Source data START

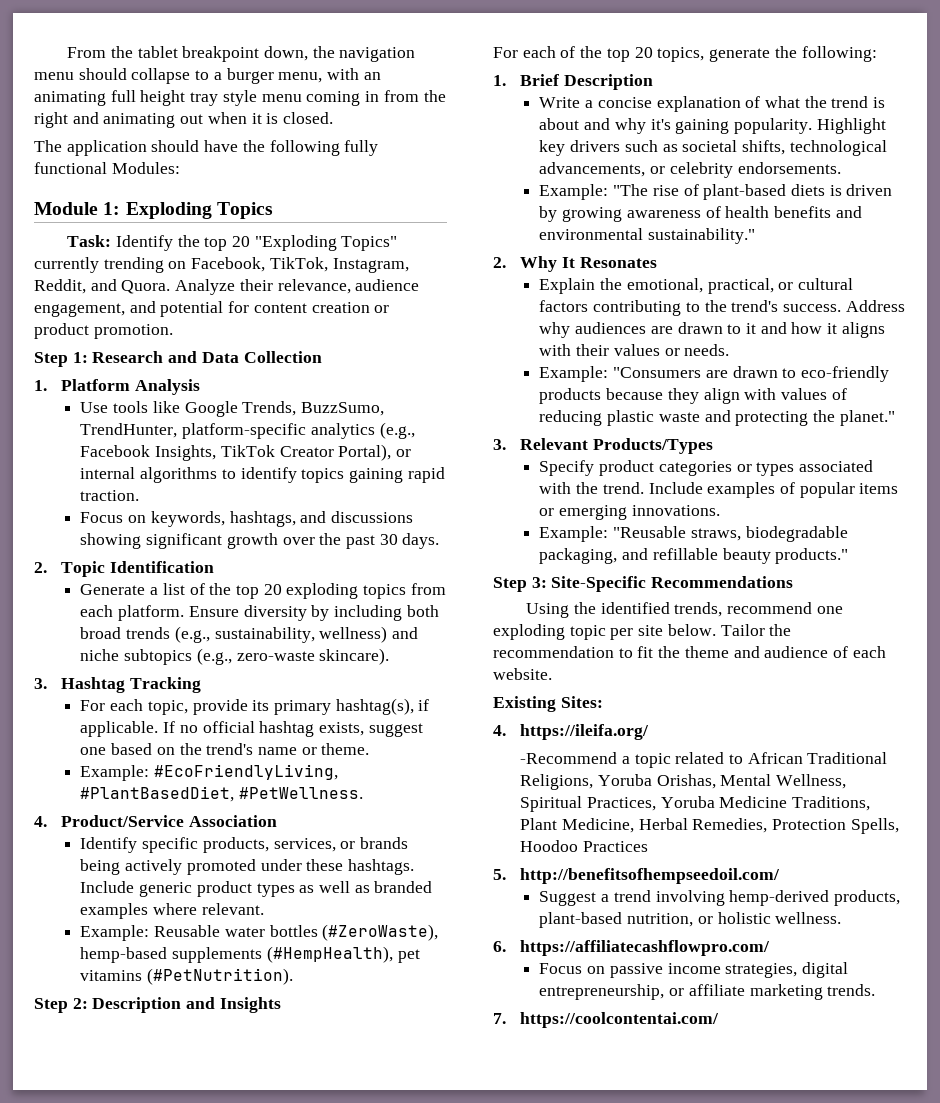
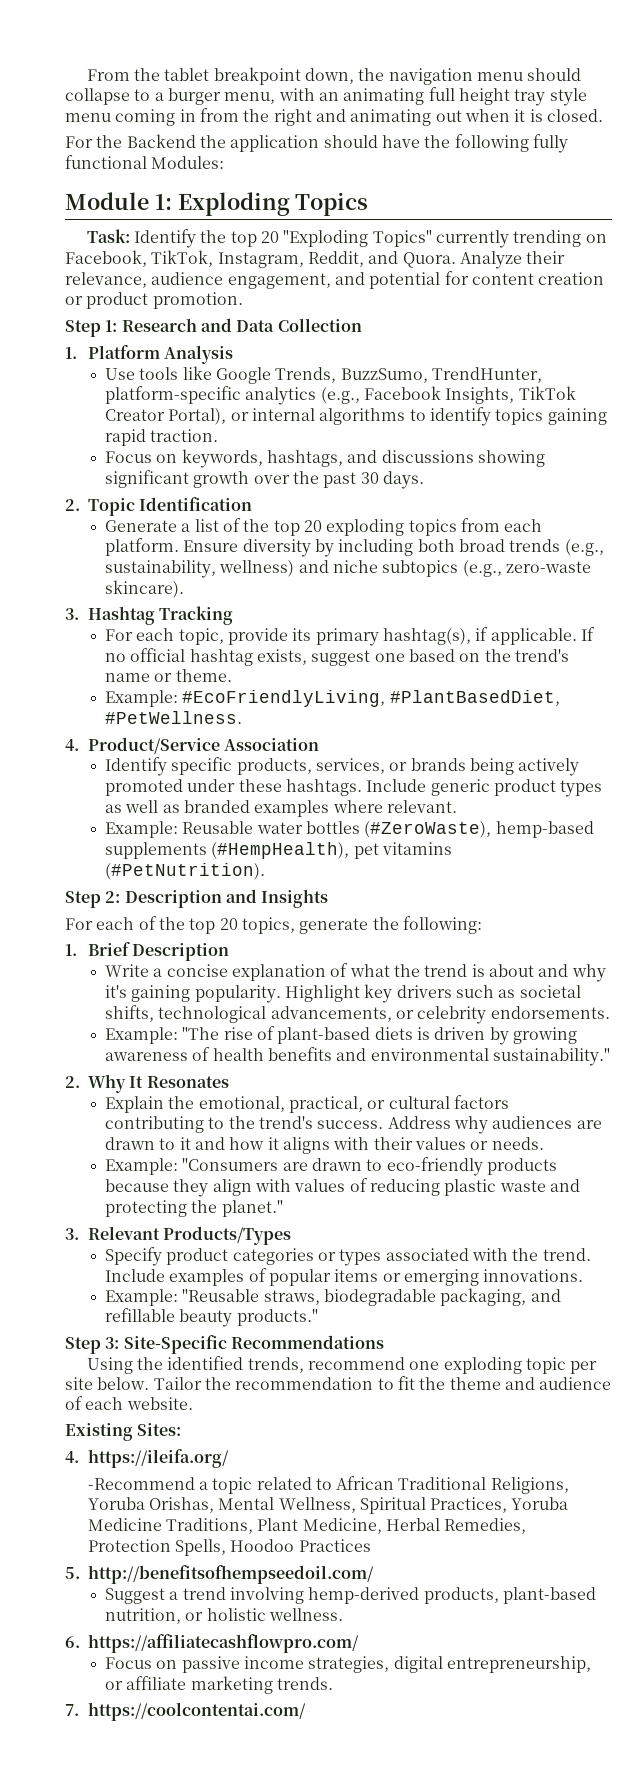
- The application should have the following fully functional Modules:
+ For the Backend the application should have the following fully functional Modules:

Source data END
Source data START

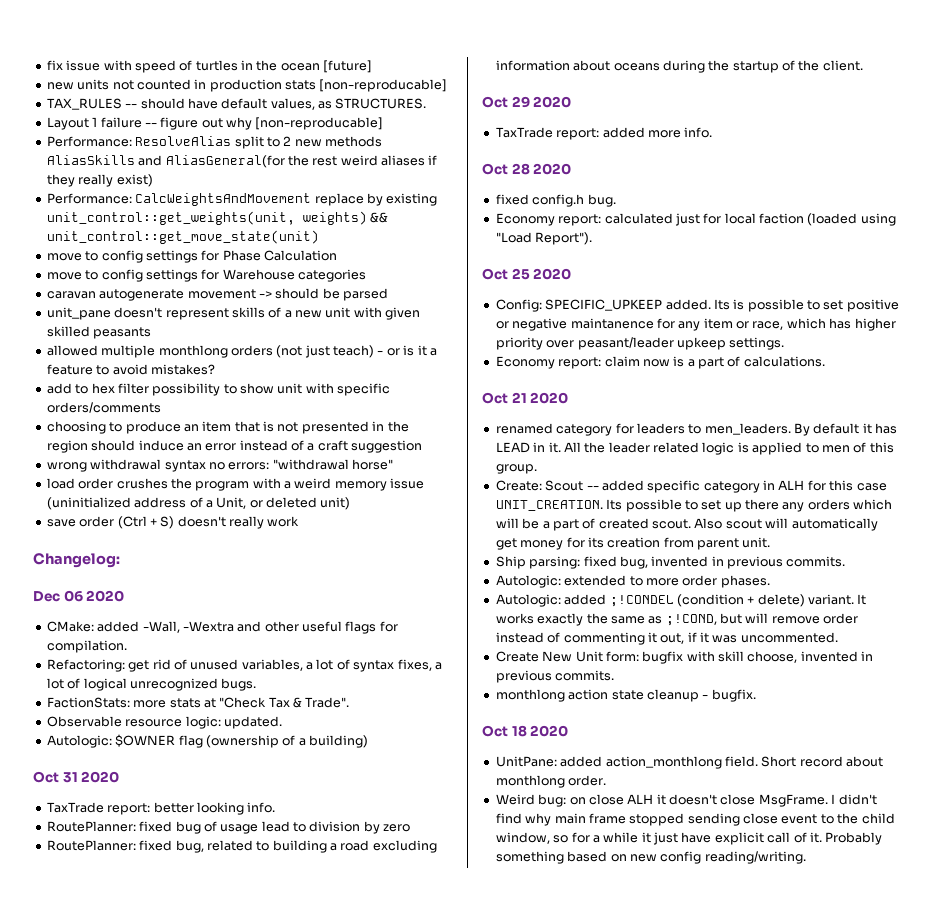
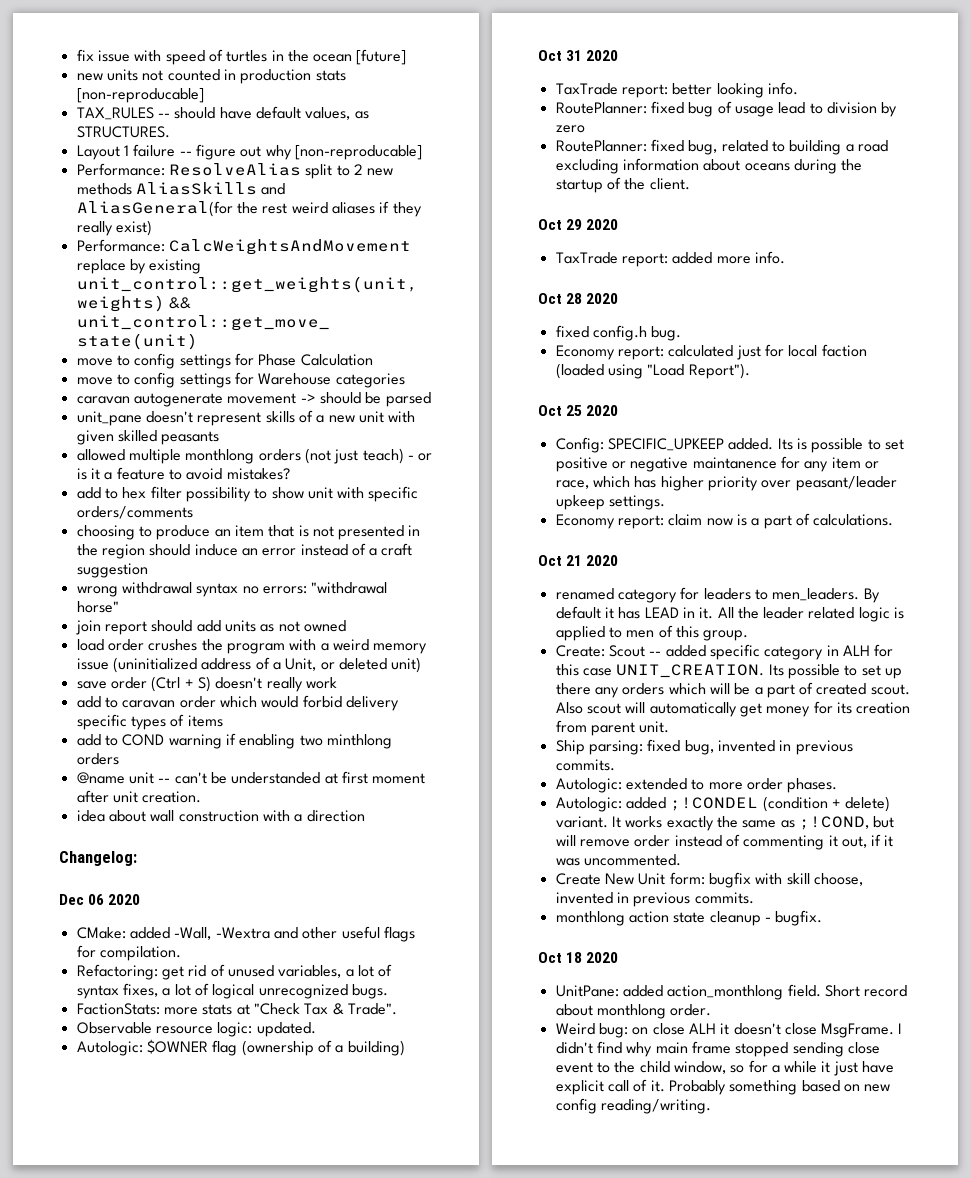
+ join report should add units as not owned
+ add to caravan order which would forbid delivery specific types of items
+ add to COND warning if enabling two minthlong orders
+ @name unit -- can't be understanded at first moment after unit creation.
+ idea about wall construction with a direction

Source data END
Source data START

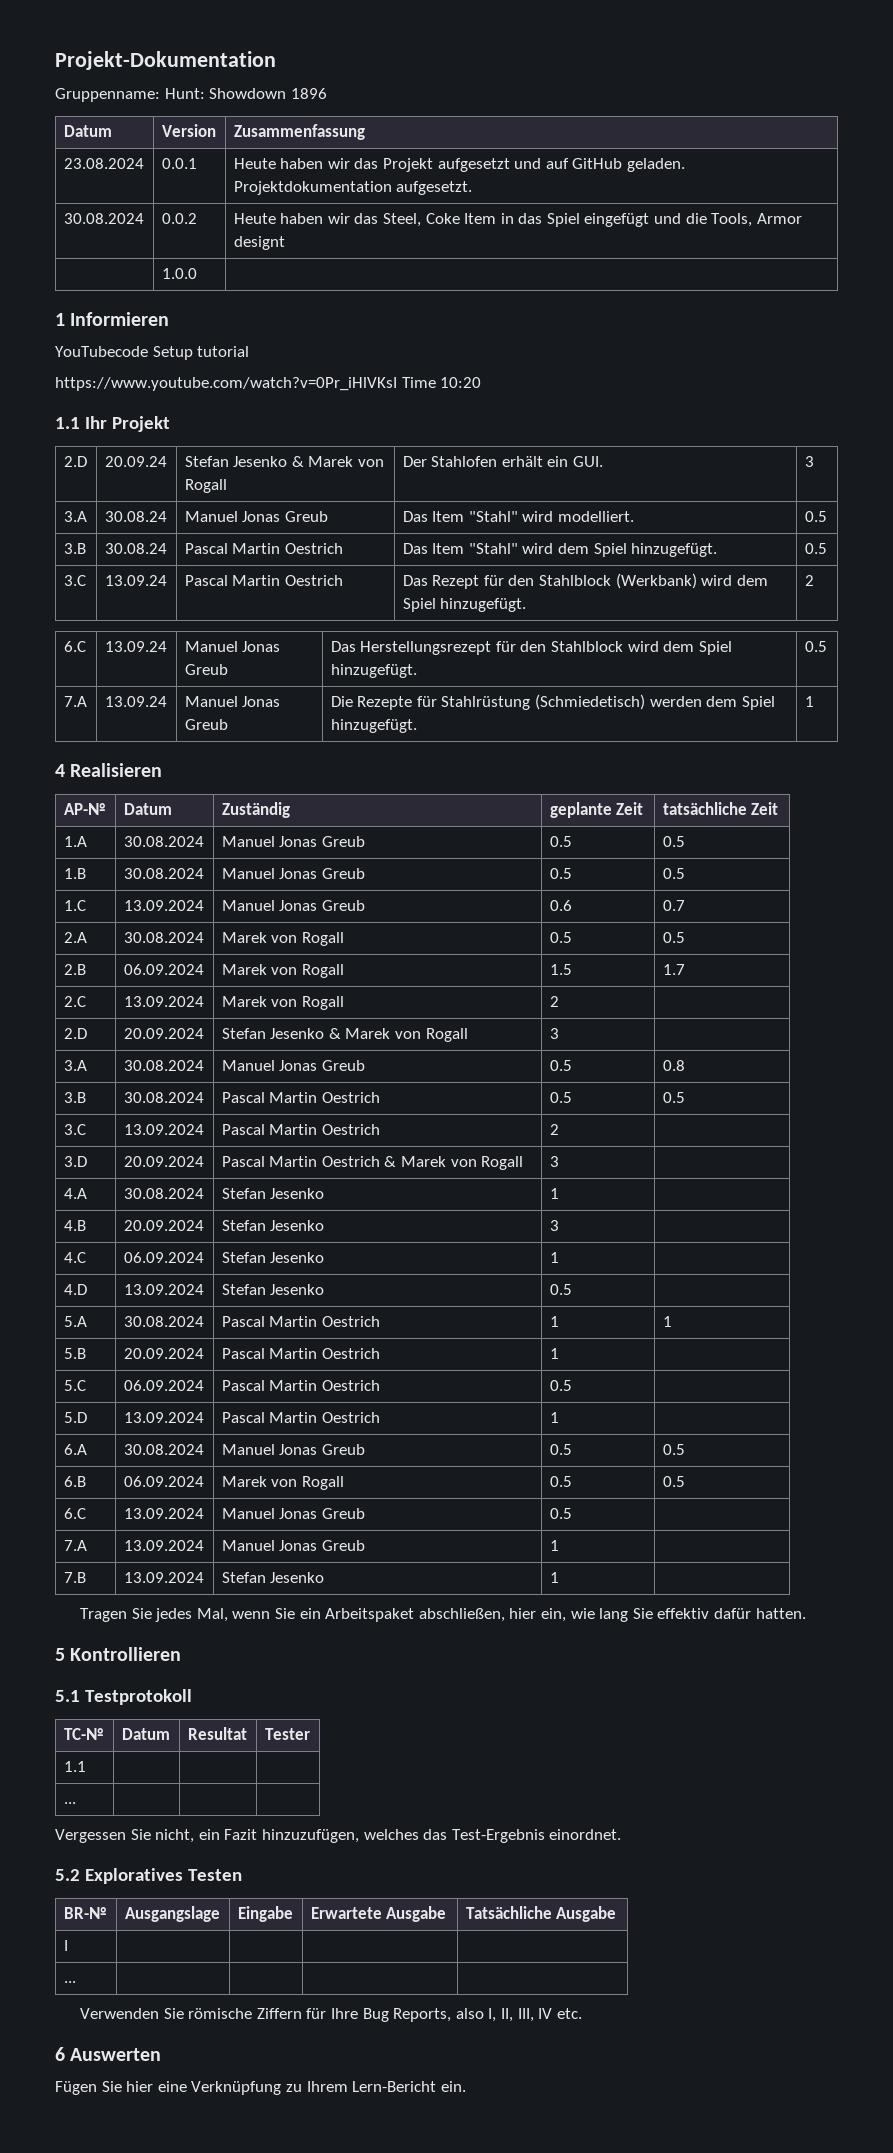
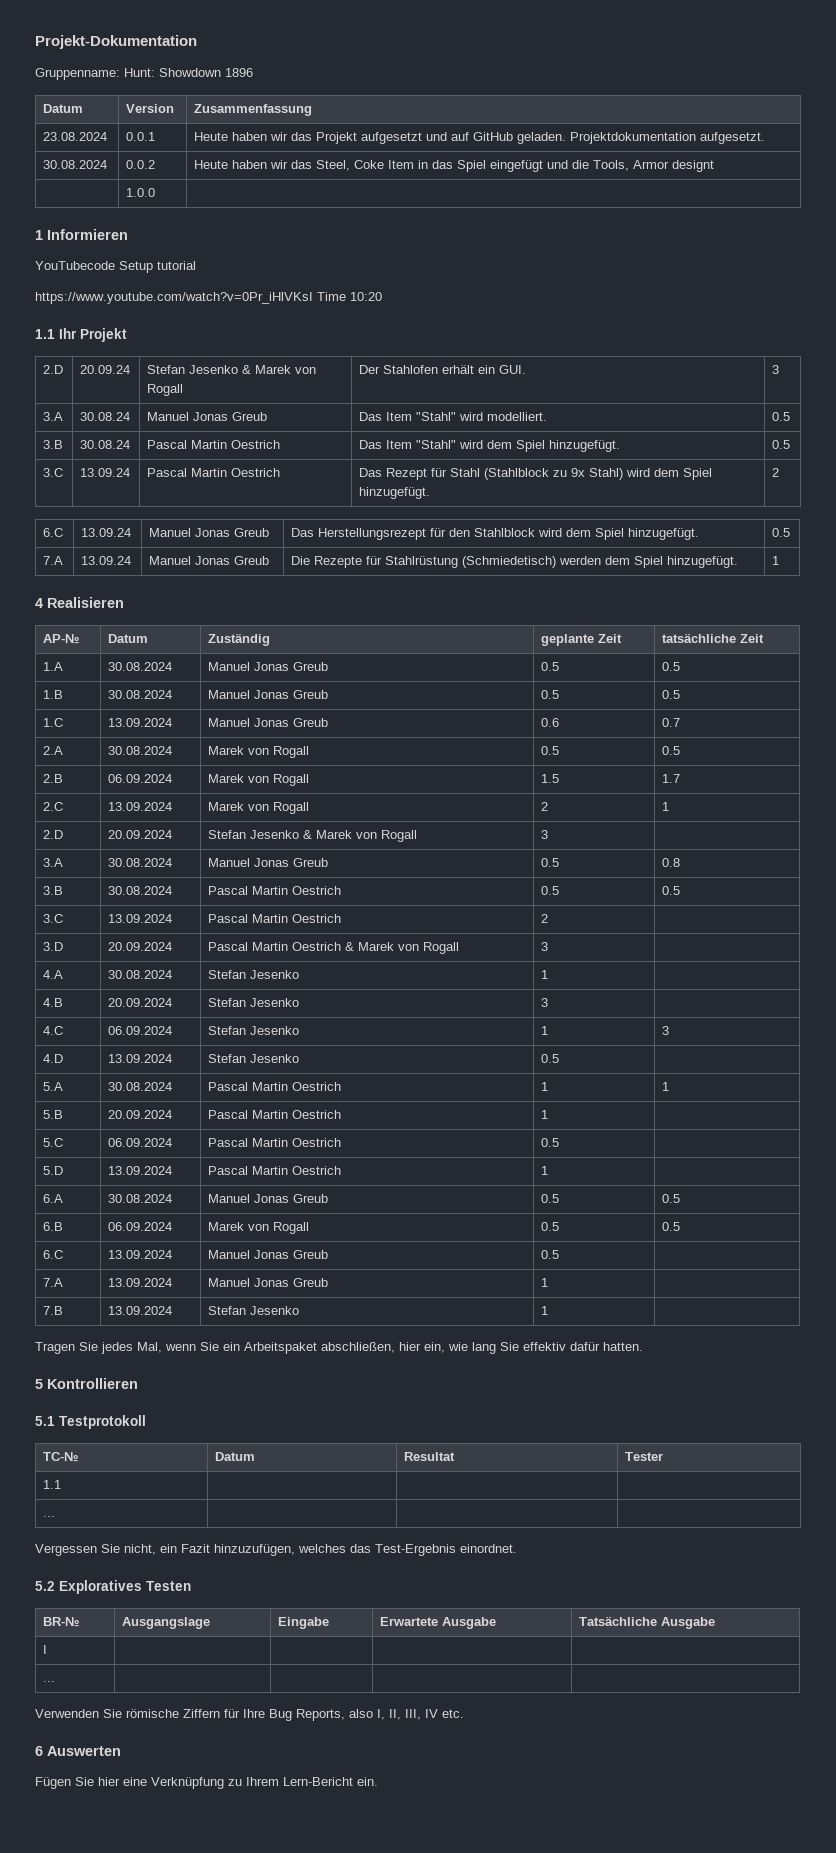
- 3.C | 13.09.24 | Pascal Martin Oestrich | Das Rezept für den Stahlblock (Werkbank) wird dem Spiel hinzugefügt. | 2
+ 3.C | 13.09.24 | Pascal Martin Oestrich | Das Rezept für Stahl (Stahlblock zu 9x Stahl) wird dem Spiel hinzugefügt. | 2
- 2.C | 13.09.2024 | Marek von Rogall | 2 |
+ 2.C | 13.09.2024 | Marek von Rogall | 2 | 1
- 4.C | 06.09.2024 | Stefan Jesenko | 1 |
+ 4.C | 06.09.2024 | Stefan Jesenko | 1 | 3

Source data END

The problem. Among the entries above, find the line with "after unit creation." and the line with "with a direction"; give again exactly these two lines and all lines between them.

Solution for this problem.
+ @name unit -- can't be understanded at first moment after unit creation.
+ idea about wall construction with a direction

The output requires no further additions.